** ASSIGNMENT **
Copy every line of the records that includes the word "ukazuje".

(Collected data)
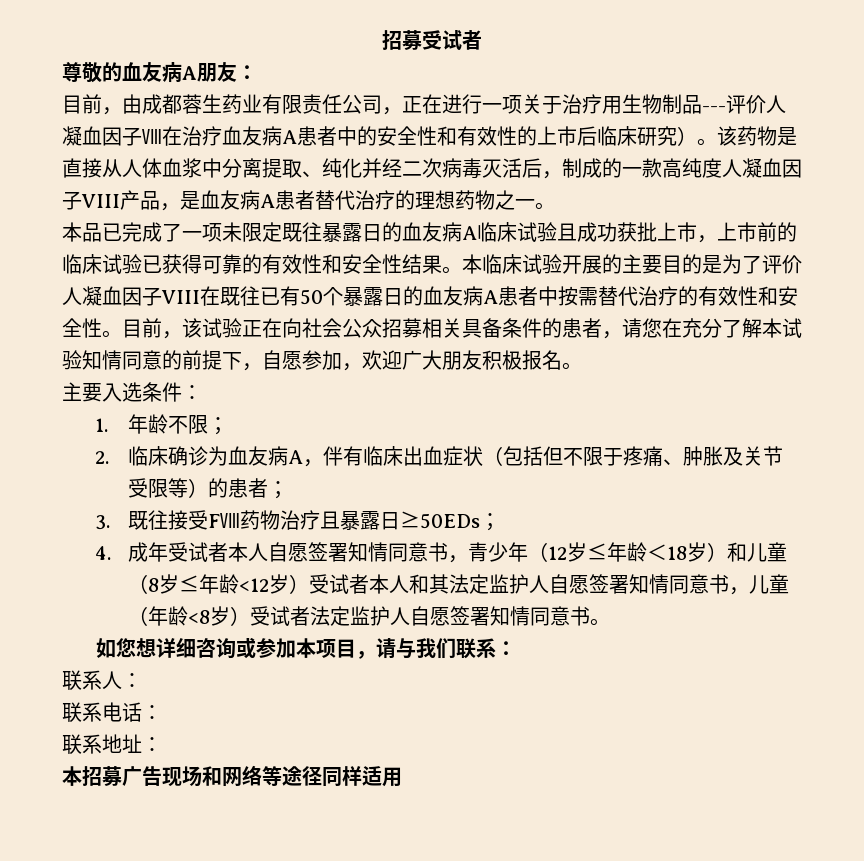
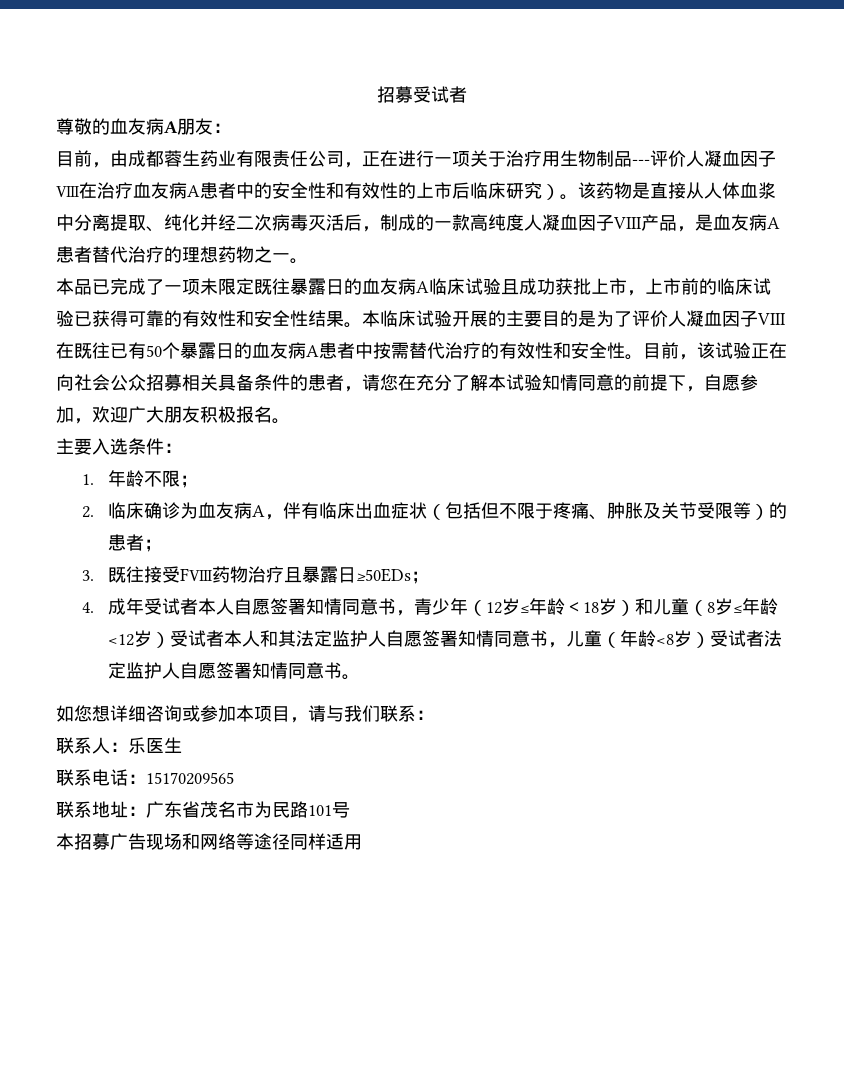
- 联系人：
+ 联系人：乐医生
- 联系电话：
+ 联系电话：15170209565
- 联系地址：
+ 联系地址：广东省茂名市为民路101号

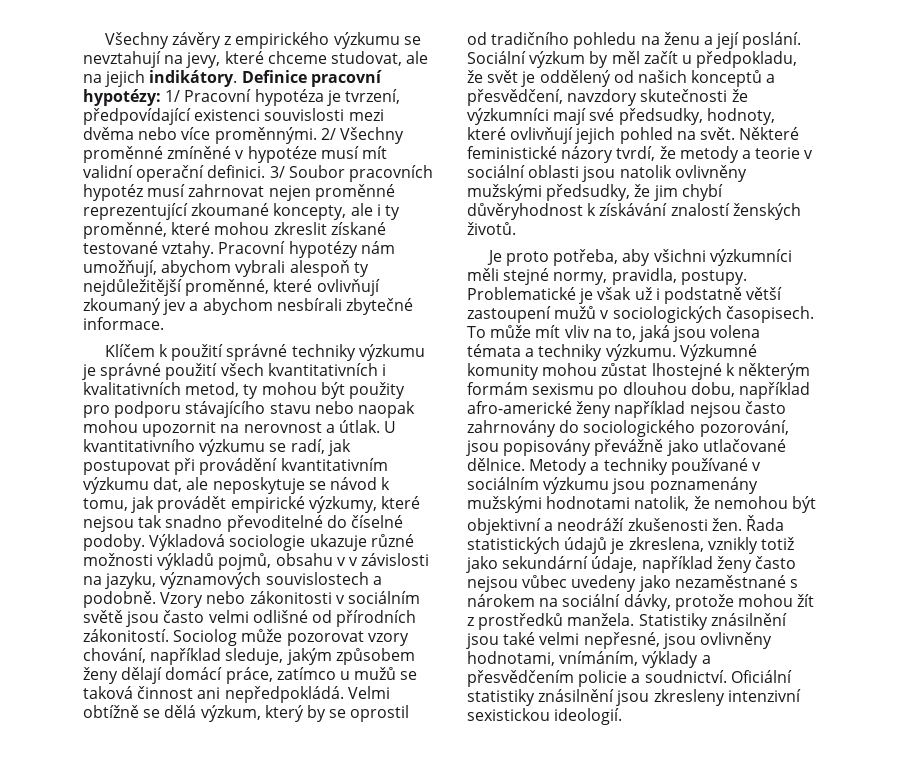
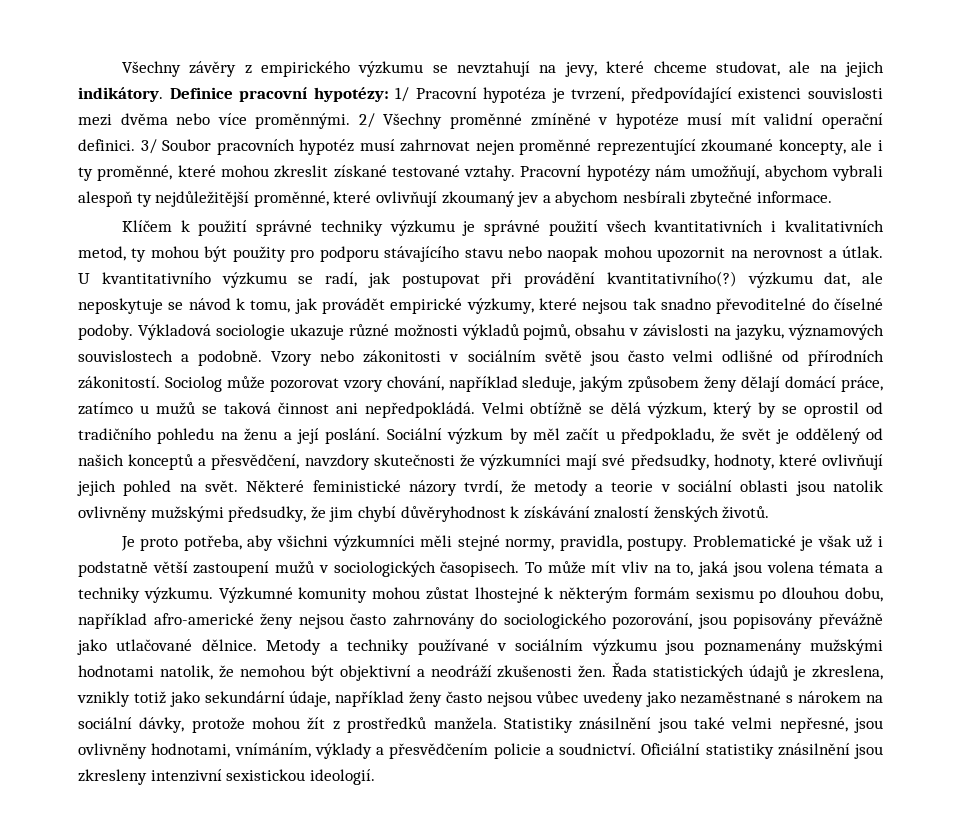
- U kvantitativního výzkumu se radí, jak postupovat při provádění kvantitativním výzkumu dat, ale neposkytuje se návod k tomu, jak provádět empirické výzkumy, které nejsou tak snadno převoditelné do číselné podoby.
+ U kvantitativního výzkumu se radí, jak postupovat při provádění kvantitativního(?) výzkumu dat, ale neposkytuje se návod k tomu, jak provádět empirické výzkumy, které nejsou tak snadno převoditelné do číselné podoby.
- Výkladová sociologie ukazuje různé možnosti výkladů pojmů, obsahu v v závislosti na jazyku, významových souvislostech a podobně.
+ Výkladová sociologie ukazuje různé možnosti výkladů pojmů, obsahu v závislosti na jazyku, významových souvislostech a podobně.
- Výzkumné komunity mohou zůstat lhostejné k některým formám sexismu po dlouhou dobu, například afro-americké ženy například nejsou často zahrnovány do sociologického pozorování, jsou popisovány převážně jako utlačované dělnice.
+ Výzkumné komunity mohou zůstat lhostejné k některým formám sexismu po dlouhou dobu, například afro-americké ženy nejsou často zahrnovány do sociologického pozorování, jsou popisovány převážně jako utlačované dělnice.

** RESULT **
- Výkladová sociologie ukazuje různé možnosti výkladů pojmů, obsahu v v závislosti na jazyku, významových souvislostech a podobně.
+ Výkladová sociologie ukazuje různé možnosti výkladů pojmů, obsahu v závislosti na jazyku, významových souvislostech a podobně.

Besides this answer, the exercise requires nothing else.